**Information**

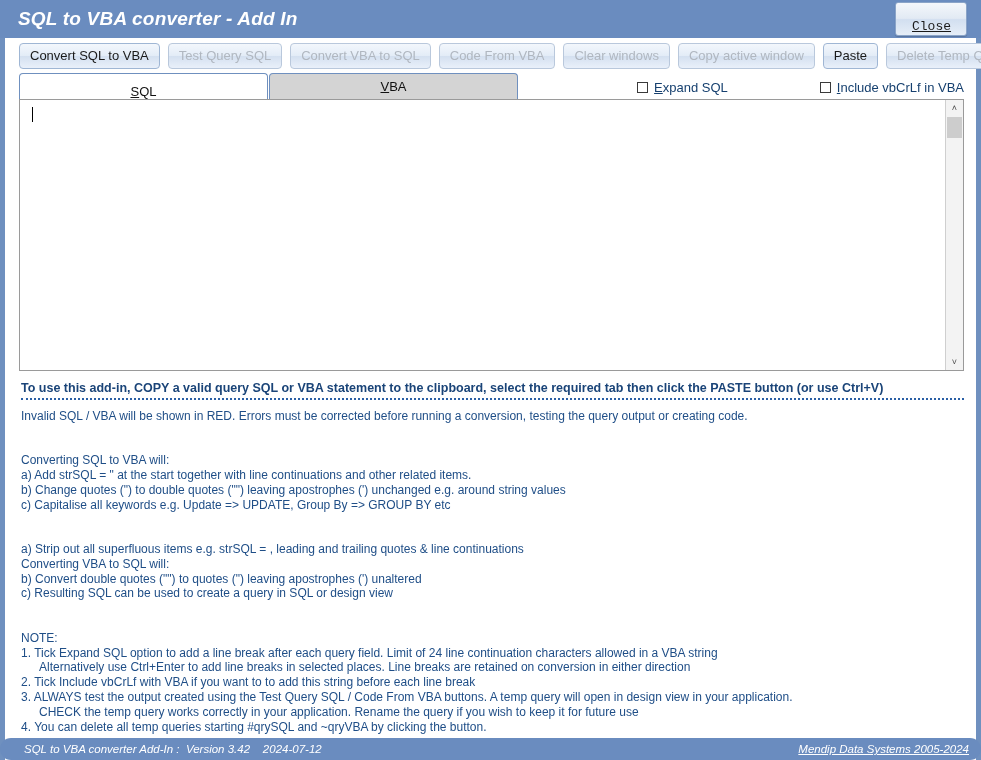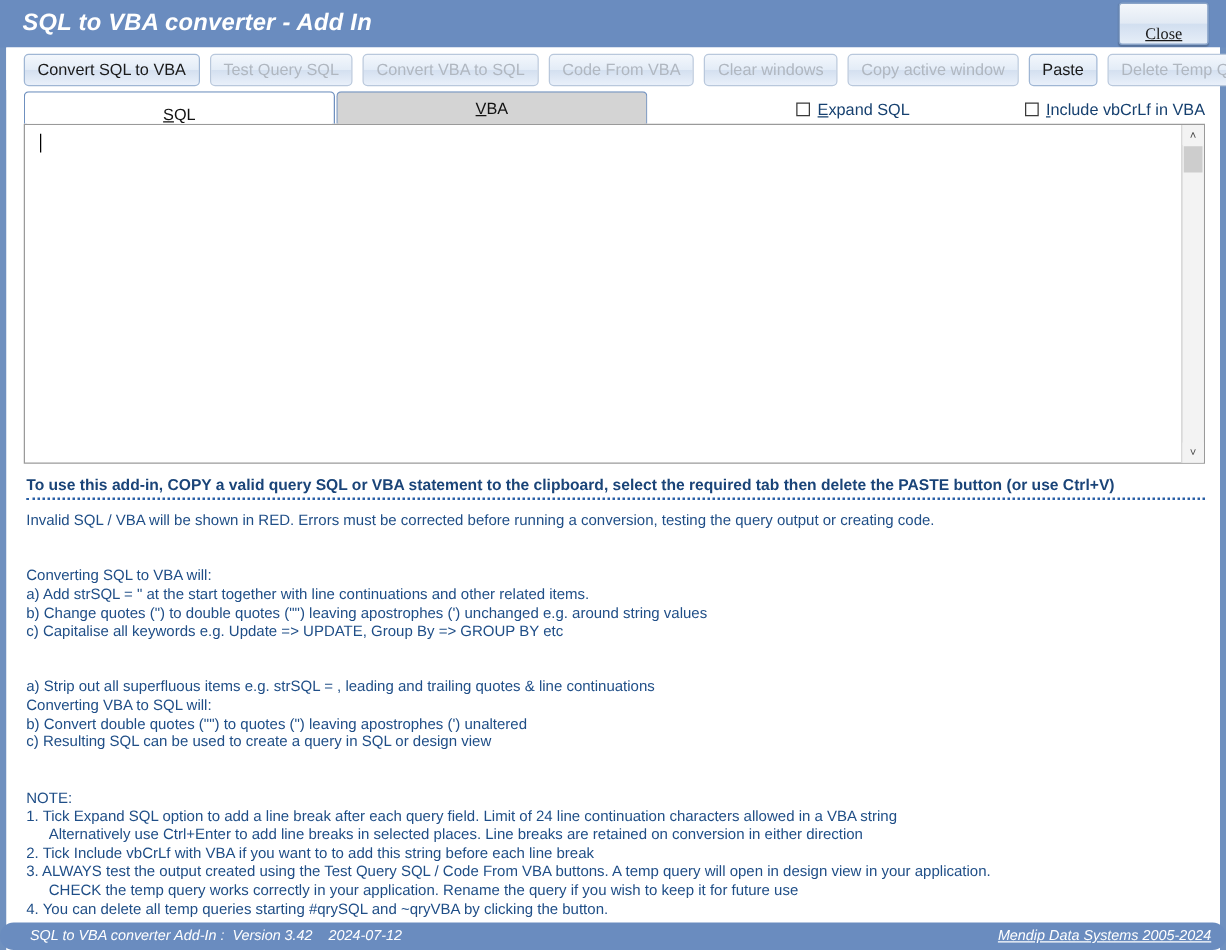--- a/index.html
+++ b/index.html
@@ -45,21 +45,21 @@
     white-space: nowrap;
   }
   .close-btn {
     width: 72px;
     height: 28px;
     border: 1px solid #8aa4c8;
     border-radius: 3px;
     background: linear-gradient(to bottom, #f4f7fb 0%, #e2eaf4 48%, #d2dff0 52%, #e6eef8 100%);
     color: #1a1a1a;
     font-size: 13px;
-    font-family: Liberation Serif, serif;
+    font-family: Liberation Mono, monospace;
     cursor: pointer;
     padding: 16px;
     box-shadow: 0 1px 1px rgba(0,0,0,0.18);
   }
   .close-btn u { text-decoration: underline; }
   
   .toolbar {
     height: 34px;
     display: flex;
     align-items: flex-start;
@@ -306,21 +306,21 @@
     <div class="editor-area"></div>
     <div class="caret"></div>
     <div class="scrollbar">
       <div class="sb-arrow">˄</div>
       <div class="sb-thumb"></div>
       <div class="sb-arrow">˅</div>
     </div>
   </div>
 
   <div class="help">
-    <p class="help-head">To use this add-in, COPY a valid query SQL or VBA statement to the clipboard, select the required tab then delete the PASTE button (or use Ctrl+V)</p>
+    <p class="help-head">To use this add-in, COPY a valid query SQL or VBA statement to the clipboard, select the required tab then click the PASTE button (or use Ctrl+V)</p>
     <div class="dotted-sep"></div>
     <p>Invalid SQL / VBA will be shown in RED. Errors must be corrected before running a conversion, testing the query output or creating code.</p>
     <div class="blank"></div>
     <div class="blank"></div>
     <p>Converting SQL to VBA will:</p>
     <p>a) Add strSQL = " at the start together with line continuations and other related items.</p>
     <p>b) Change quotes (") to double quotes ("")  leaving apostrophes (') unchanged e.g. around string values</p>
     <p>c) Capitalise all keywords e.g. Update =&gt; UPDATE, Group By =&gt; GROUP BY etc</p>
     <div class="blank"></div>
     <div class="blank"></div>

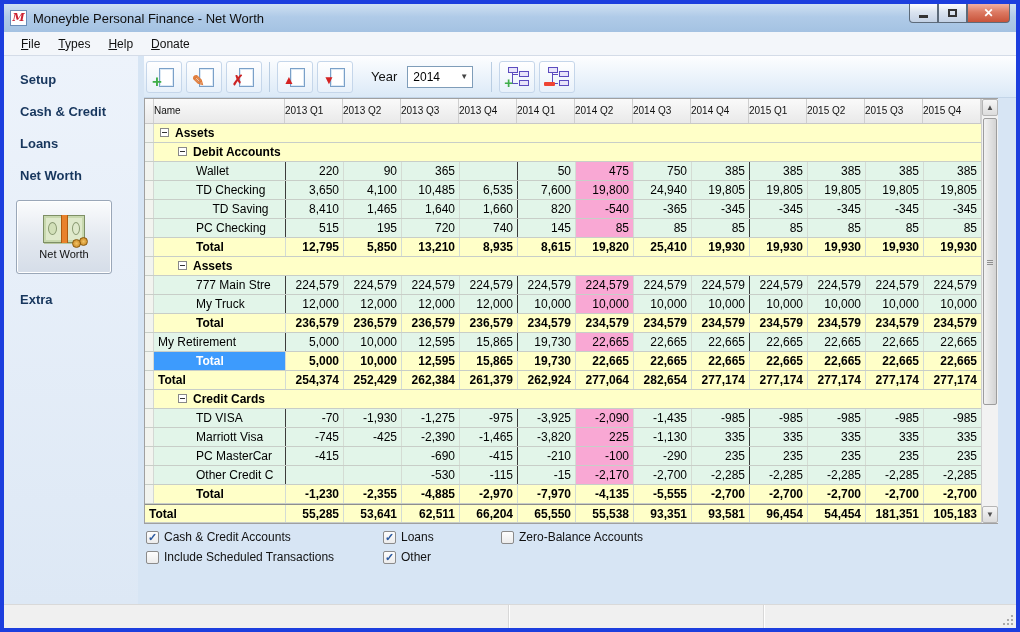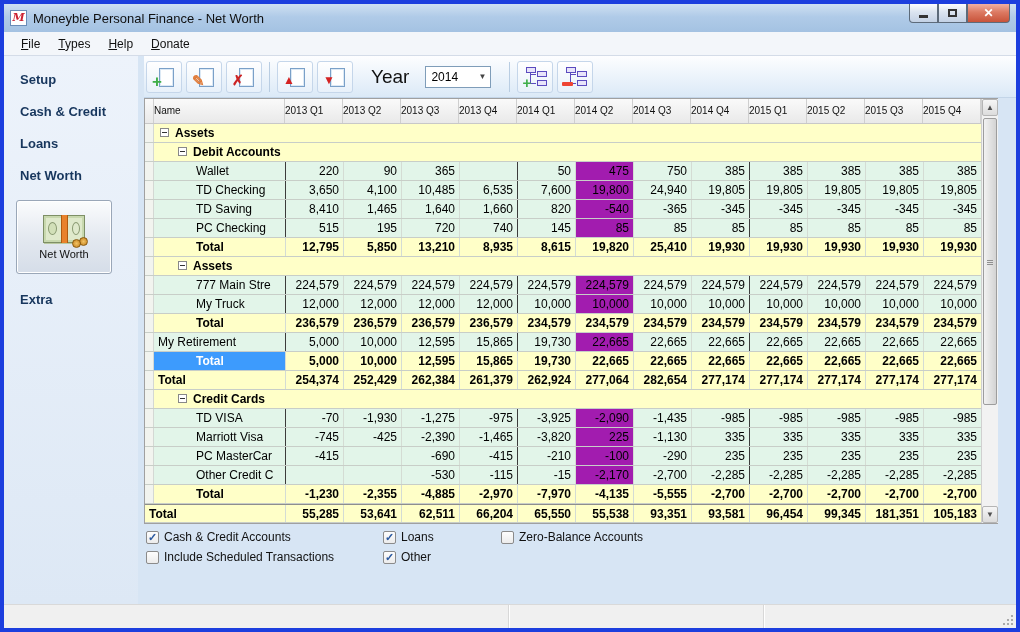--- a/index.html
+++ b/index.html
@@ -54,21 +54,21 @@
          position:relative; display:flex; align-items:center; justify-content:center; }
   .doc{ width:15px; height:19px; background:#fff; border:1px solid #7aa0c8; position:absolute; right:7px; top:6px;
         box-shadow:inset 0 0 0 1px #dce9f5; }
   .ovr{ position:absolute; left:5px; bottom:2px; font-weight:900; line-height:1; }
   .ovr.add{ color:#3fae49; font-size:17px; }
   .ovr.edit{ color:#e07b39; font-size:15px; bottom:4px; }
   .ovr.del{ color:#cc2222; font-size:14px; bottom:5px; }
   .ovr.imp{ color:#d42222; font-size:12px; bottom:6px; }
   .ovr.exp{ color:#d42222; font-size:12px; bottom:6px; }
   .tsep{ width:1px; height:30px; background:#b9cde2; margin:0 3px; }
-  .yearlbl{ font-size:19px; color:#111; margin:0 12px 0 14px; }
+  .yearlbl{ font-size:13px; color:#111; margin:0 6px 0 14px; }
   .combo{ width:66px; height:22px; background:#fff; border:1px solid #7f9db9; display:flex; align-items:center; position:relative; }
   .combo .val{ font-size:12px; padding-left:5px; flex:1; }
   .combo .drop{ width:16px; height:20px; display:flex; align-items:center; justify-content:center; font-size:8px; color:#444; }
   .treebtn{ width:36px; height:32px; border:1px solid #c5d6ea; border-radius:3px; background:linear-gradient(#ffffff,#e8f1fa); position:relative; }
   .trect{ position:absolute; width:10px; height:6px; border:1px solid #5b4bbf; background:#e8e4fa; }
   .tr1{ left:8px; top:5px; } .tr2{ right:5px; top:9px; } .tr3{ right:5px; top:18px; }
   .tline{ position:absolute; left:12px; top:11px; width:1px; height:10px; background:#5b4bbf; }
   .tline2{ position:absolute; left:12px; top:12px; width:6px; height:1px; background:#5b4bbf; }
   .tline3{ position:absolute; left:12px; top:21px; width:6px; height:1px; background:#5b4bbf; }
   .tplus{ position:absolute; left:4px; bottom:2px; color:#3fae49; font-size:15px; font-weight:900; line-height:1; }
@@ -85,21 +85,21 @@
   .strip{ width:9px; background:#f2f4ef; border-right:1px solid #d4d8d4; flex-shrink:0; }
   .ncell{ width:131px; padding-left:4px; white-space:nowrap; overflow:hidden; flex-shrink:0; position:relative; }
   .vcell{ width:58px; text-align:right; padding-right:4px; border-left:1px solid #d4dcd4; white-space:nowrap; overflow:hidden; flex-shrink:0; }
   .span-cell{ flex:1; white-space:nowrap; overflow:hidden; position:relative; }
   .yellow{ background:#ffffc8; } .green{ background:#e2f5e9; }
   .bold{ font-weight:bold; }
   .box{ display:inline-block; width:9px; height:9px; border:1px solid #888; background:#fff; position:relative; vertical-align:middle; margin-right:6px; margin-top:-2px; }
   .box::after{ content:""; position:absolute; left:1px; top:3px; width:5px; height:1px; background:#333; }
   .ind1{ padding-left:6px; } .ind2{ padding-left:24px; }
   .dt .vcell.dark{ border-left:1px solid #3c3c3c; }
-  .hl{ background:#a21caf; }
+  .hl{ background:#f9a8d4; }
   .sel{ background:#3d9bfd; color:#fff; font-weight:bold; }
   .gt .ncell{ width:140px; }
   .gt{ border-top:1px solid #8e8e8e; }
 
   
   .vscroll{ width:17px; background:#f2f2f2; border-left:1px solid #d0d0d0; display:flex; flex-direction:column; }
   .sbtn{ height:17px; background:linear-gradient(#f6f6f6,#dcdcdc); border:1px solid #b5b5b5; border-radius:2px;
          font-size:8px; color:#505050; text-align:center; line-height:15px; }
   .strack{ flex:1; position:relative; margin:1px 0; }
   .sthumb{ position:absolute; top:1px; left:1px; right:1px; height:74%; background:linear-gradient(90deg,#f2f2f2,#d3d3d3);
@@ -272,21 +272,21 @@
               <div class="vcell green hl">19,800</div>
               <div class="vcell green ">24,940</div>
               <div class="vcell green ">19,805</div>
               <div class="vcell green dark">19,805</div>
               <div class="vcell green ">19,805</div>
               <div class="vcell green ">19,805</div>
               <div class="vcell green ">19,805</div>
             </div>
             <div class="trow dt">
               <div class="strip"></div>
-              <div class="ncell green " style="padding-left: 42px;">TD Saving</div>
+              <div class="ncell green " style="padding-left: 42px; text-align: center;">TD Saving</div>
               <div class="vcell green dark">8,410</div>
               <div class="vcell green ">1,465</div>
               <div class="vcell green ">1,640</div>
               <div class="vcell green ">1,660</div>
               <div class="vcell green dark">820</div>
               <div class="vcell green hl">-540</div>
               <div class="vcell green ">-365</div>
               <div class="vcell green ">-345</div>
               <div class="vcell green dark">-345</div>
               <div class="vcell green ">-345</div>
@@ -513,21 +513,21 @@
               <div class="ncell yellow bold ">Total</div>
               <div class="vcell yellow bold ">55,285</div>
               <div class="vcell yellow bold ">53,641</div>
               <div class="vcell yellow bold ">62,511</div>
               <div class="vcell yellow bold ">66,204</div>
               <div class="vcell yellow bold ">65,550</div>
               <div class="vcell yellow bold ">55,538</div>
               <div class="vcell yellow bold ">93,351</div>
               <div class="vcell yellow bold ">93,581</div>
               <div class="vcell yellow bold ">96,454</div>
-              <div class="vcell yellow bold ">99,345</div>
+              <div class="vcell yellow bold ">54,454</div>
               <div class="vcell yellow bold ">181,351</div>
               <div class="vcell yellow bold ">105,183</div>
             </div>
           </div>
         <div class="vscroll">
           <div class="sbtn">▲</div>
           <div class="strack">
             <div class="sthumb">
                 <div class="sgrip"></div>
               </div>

**About this task**
Copy the listing in full and without alteration, omitting every picture.

**Task answer**
--- a/index.html
+++ b/index.html
@@ -45,21 +45,21 @@
     white-space: nowrap;
   }
   .close-btn {
     width: 72px;
     height: 28px;
     border: 1px solid #8aa4c8;
     border-radius: 3px;
     background: linear-gradient(to bottom, #f4f7fb 0%, #e2eaf4 48%, #d2dff0 52%, #e6eef8 100%);
     color: #1a1a1a;
     font-size: 13px;
-    font-family: Liberation Serif, serif;
+    font-family: Liberation Mono, monospace;
     cursor: pointer;
     padding: 16px;
     box-shadow: 0 1px 1px rgba(0,0,0,0.18);
   }
   .close-btn u { text-decoration: underline; }
   
   .toolbar {
     height: 34px;
     display: flex;
     align-items: flex-start;
@@ -306,21 +306,21 @@
     <div class="editor-area"></div>
     <div class="caret"></div>
     <div class="scrollbar">
       <div class="sb-arrow">˄</div>
       <div class="sb-thumb"></div>
       <div class="sb-arrow">˅</div>
     </div>
   </div>
 
   <div class="help">
-    <p class="help-head">To use this add-in, COPY a valid query SQL or VBA statement to the clipboard, select the required tab then delete the PASTE button (or use Ctrl+V)</p>
+    <p class="help-head">To use this add-in, COPY a valid query SQL or VBA statement to the clipboard, select the required tab then click the PASTE button (or use Ctrl+V)</p>
     <div class="dotted-sep"></div>
     <p>Invalid SQL / VBA will be shown in RED. Errors must be corrected before running a conversion, testing the query output or creating code.</p>
     <div class="blank"></div>
     <div class="blank"></div>
     <p>Converting SQL to VBA will:</p>
     <p>a) Add strSQL = " at the start together with line continuations and other related items.</p>
     <p>b) Change quotes (") to double quotes ("")  leaving apostrophes (') unchanged e.g. around string values</p>
     <p>c) Capitalise all keywords e.g. Update =&gt; UPDATE, Group By =&gt; GROUP BY etc</p>
     <div class="blank"></div>
     <div class="blank"></div>

--- a/index.html
+++ b/index.html
@@ -54,21 +54,21 @@
          position:relative; display:flex; align-items:center; justify-content:center; }
   .doc{ width:15px; height:19px; background:#fff; border:1px solid #7aa0c8; position:absolute; right:7px; top:6px;
         box-shadow:inset 0 0 0 1px #dce9f5; }
   .ovr{ position:absolute; left:5px; bottom:2px; font-weight:900; line-height:1; }
   .ovr.add{ color:#3fae49; font-size:17px; }
   .ovr.edit{ color:#e07b39; font-size:15px; bottom:4px; }
   .ovr.del{ color:#cc2222; font-size:14px; bottom:5px; }
   .ovr.imp{ color:#d42222; font-size:12px; bottom:6px; }
   .ovr.exp{ color:#d42222; font-size:12px; bottom:6px; }
   .tsep{ width:1px; height:30px; background:#b9cde2; margin:0 3px; }
-  .yearlbl{ font-size:19px; color:#111; margin:0 12px 0 14px; }
+  .yearlbl{ font-size:13px; color:#111; margin:0 6px 0 14px; }
   .combo{ width:66px; height:22px; background:#fff; border:1px solid #7f9db9; display:flex; align-items:center; position:relative; }
   .combo .val{ font-size:12px; padding-left:5px; flex:1; }
   .combo .drop{ width:16px; height:20px; display:flex; align-items:center; justify-content:center; font-size:8px; color:#444; }
   .treebtn{ width:36px; height:32px; border:1px solid #c5d6ea; border-radius:3px; background:linear-gradient(#ffffff,#e8f1fa); position:relative; }
   .trect{ position:absolute; width:10px; height:6px; border:1px solid #5b4bbf; background:#e8e4fa; }
   .tr1{ left:8px; top:5px; } .tr2{ right:5px; top:9px; } .tr3{ right:5px; top:18px; }
   .tline{ position:absolute; left:12px; top:11px; width:1px; height:10px; background:#5b4bbf; }
   .tline2{ position:absolute; left:12px; top:12px; width:6px; height:1px; background:#5b4bbf; }
   .tline3{ position:absolute; left:12px; top:21px; width:6px; height:1px; background:#5b4bbf; }
   .tplus{ position:absolute; left:4px; bottom:2px; color:#3fae49; font-size:15px; font-weight:900; line-height:1; }
@@ -85,21 +85,21 @@
   .strip{ width:9px; background:#f2f4ef; border-right:1px solid #d4d8d4; flex-shrink:0; }
   .ncell{ width:131px; padding-left:4px; white-space:nowrap; overflow:hidden; flex-shrink:0; position:relative; }
   .vcell{ width:58px; text-align:right; padding-right:4px; border-left:1px solid #d4dcd4; white-space:nowrap; overflow:hidden; flex-shrink:0; }
   .span-cell{ flex:1; white-space:nowrap; overflow:hidden; position:relative; }
   .yellow{ background:#ffffc8; } .green{ background:#e2f5e9; }
   .bold{ font-weight:bold; }
   .box{ display:inline-block; width:9px; height:9px; border:1px solid #888; background:#fff; position:relative; vertical-align:middle; margin-right:6px; margin-top:-2px; }
   .box::after{ content:""; position:absolute; left:1px; top:3px; width:5px; height:1px; background:#333; }
   .ind1{ padding-left:6px; } .ind2{ padding-left:24px; }
   .dt .vcell.dark{ border-left:1px solid #3c3c3c; }
-  .hl{ background:#a21caf; }
+  .hl{ background:#f9a8d4; }
   .sel{ background:#3d9bfd; color:#fff; font-weight:bold; }
   .gt .ncell{ width:140px; }
   .gt{ border-top:1px solid #8e8e8e; }
 
   
   .vscroll{ width:17px; background:#f2f2f2; border-left:1px solid #d0d0d0; display:flex; flex-direction:column; }
   .sbtn{ height:17px; background:linear-gradient(#f6f6f6,#dcdcdc); border:1px solid #b5b5b5; border-radius:2px;
          font-size:8px; color:#505050; text-align:center; line-height:15px; }
   .strack{ flex:1; position:relative; margin:1px 0; }
   .sthumb{ position:absolute; top:1px; left:1px; right:1px; height:74%; background:linear-gradient(90deg,#f2f2f2,#d3d3d3);
@@ -272,21 +272,21 @@
               <div class="vcell green hl">19,800</div>
               <div class="vcell green ">24,940</div>
               <div class="vcell green ">19,805</div>
               <div class="vcell green dark">19,805</div>
               <div class="vcell green ">19,805</div>
               <div class="vcell green ">19,805</div>
               <div class="vcell green ">19,805</div>
             </div>
             <div class="trow dt">
               <div class="strip"></div>
-              <div class="ncell green " style="padding-left: 42px;">TD Saving</div>
+              <div class="ncell green " style="padding-left: 42px; text-align: center;">TD Saving</div>
               <div class="vcell green dark">8,410</div>
               <div class="vcell green ">1,465</div>
               <div class="vcell green ">1,640</div>
               <div class="vcell green ">1,660</div>
               <div class="vcell green dark">820</div>
               <div class="vcell green hl">-540</div>
               <div class="vcell green ">-365</div>
               <div class="vcell green ">-345</div>
               <div class="vcell green dark">-345</div>
               <div class="vcell green ">-345</div>
@@ -513,21 +513,21 @@
               <div class="ncell yellow bold ">Total</div>
               <div class="vcell yellow bold ">55,285</div>
               <div class="vcell yellow bold ">53,641</div>
               <div class="vcell yellow bold ">62,511</div>
               <div class="vcell yellow bold ">66,204</div>
               <div class="vcell yellow bold ">65,550</div>
               <div class="vcell yellow bold ">55,538</div>
               <div class="vcell yellow bold ">93,351</div>
               <div class="vcell yellow bold ">93,581</div>
               <div class="vcell yellow bold ">96,454</div>
-              <div class="vcell yellow bold ">99,345</div>
+              <div class="vcell yellow bold ">54,454</div>
               <div class="vcell yellow bold ">181,351</div>
               <div class="vcell yellow bold ">105,183</div>
             </div>
           </div>
         <div class="vscroll">
           <div class="sbtn">▲</div>
           <div class="strack">
             <div class="sthumb">
                 <div class="sgrip"></div>
               </div>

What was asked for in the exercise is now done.